Effect of Boron Foliar Application and Different Fruit-set Orders on Summer Squash Seed Yield and Quality

Document Type : Original Article


1 Department of Horticulture, Faculty of Agriculture, Suez Canal University, Egypt

2 Department of Horticulture, Faculty of Agriculture, Suez Canal University, Ismailia (41522), Egypt.


Summer squash seed yield and quality can be improved by the application of boron (B) and fruit set-order, which might affect fertilization and pollination. Two field experiments were performed during the summer seasons of 2021 and 2022 to investigate the effects of foliar application of boron at levels of 0, 25, and 50 ppm for two times (after 45 and 60 days from the planting date) and different fruit-set orders on seed yield, yield components and quality in summer squash of two genotypes, Shmamy and Cope. The twelve treatments were arranged in a randomized complete block design (RCBD) with a split plot arrangement with three replicates. The results of the current study revealed that foliar application of B at 50 ppm improved seed yield components, such as fruit weight, seed weight per fruit and the number of seeds per fruit, leading to a significant increase in total seed yield in the two studied genotypes of summer squash. Also, the B application at 50 ppm increased the seed quality parameters, oil content, crude protein content and total antioxidant activity in both genotypes during the two seasons. In addition, this research revealed that fruit-set order had a significant effect on total seed yield, seed yield components and seed quality.
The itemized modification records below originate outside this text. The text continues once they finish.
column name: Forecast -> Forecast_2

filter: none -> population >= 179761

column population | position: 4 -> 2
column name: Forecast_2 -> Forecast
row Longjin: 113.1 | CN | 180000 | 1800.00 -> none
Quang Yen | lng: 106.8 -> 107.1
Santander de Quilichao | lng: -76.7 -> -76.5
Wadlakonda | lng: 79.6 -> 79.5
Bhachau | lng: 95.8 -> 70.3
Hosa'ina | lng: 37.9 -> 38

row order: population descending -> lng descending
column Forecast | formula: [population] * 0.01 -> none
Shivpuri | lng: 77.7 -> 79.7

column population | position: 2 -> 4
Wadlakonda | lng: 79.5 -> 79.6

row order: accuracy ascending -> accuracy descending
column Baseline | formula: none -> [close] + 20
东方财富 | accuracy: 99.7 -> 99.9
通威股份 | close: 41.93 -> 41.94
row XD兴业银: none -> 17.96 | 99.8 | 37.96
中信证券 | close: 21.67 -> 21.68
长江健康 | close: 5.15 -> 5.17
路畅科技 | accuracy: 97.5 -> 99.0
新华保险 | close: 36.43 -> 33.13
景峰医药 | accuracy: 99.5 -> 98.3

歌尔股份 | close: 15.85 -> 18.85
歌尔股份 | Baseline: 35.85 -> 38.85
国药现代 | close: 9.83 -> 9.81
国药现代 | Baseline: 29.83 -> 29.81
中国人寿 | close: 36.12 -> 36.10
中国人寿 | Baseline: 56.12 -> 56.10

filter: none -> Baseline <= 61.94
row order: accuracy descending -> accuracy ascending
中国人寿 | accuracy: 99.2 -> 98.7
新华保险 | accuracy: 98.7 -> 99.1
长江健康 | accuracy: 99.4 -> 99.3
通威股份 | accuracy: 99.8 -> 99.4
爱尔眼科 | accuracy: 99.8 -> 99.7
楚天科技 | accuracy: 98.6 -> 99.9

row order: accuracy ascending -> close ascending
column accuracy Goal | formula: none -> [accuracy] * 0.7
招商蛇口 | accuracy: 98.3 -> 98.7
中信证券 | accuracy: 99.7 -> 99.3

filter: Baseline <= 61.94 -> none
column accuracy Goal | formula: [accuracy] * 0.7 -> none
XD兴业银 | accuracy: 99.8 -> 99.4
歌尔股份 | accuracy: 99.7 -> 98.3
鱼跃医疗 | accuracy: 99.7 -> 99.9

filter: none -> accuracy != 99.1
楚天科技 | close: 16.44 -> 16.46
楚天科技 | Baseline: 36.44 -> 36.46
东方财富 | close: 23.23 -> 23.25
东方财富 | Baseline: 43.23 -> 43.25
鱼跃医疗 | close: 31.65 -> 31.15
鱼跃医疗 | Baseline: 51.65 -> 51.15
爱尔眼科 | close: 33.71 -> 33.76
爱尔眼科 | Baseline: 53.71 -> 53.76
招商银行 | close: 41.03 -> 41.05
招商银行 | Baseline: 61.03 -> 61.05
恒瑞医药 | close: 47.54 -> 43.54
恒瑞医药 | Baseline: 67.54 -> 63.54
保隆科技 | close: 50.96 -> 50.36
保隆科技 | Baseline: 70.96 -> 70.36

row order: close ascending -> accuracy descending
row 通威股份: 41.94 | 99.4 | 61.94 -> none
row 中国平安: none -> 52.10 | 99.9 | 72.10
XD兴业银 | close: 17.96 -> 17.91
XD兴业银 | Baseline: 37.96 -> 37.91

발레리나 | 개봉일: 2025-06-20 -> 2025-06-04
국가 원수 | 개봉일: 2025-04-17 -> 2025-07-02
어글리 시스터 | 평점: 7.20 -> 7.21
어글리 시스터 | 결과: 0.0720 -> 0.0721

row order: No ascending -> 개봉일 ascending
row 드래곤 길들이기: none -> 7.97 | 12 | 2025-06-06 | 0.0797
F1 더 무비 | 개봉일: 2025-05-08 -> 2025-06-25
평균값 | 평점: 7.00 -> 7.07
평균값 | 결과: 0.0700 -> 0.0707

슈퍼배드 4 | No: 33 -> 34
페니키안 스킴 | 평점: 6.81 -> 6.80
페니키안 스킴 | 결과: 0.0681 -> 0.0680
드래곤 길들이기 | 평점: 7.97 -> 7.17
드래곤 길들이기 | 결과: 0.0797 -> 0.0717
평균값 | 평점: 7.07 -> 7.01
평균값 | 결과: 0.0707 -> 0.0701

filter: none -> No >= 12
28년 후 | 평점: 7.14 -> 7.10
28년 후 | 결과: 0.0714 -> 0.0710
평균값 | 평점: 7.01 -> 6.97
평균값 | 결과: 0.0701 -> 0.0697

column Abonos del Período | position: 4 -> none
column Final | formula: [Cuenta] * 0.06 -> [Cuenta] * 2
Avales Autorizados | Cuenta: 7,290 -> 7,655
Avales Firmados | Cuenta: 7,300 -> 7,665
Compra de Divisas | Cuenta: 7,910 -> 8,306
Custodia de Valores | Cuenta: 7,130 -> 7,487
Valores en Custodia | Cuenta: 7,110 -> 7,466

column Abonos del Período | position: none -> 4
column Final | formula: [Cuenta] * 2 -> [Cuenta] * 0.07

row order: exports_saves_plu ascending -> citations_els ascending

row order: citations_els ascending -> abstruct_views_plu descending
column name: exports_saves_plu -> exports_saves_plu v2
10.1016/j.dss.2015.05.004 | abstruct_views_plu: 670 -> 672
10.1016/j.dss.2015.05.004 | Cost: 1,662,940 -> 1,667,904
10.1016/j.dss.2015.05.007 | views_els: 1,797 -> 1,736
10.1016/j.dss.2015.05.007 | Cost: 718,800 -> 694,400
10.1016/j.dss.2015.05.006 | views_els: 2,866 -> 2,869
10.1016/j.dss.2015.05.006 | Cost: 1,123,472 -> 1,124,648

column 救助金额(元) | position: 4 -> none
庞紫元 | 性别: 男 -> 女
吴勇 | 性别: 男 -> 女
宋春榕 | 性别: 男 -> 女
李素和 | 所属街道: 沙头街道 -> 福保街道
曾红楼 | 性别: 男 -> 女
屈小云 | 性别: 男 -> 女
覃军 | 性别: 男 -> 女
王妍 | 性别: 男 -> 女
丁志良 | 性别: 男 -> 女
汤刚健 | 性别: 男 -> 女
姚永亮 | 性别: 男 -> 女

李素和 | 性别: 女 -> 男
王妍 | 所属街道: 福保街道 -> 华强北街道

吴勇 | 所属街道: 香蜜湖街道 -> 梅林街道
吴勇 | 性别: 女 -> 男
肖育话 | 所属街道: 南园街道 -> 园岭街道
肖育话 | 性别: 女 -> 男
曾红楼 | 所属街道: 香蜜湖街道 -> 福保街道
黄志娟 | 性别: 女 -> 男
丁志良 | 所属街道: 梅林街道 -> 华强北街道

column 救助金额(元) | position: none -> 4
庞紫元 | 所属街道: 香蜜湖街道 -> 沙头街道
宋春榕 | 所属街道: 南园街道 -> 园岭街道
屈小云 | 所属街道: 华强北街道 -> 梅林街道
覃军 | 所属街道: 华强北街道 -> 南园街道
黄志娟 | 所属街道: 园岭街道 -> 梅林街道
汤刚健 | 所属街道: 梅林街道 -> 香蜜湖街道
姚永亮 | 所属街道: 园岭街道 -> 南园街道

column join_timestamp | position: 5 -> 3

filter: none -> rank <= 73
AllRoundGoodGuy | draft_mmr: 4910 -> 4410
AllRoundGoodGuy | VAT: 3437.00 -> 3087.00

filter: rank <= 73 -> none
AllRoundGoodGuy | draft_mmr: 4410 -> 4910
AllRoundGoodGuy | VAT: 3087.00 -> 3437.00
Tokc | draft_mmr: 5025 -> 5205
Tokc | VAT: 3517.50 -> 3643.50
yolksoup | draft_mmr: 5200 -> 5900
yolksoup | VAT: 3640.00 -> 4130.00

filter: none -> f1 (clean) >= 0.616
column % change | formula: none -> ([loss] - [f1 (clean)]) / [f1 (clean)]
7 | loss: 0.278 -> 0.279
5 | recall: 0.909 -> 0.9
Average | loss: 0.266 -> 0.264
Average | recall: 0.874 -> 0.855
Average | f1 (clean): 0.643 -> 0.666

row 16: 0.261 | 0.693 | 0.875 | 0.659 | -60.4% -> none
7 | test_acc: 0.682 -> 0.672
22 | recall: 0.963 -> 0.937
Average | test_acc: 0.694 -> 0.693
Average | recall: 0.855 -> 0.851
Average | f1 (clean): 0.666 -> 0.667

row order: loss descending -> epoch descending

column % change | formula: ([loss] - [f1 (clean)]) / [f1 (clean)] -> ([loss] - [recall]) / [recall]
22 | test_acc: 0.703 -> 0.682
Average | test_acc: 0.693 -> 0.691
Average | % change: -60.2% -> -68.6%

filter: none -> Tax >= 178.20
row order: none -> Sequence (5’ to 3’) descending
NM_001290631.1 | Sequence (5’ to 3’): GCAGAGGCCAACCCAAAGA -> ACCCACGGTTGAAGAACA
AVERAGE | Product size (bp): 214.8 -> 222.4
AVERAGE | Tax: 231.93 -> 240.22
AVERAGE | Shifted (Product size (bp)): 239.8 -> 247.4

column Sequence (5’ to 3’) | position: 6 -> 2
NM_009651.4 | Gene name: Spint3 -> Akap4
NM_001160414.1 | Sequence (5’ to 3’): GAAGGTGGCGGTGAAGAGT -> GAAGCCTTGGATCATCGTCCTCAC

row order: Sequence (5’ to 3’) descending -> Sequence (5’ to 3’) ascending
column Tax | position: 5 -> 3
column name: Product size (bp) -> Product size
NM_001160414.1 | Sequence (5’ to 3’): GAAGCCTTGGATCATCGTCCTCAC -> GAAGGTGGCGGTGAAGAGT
Whereas, the fruits in 2nd and 3rd order have achieved the highest means of all seed yield components, total seed yield and seed quality parameters in both studied genotypes and during both seasons, compared to the fruits in 1st and 4th order. In light of current results, it would be recommended that applying B at 50 ppm as a foliar spray treatment and keep the fruits in second or third order to improve the total seed yield and seed quality of summer squash plants.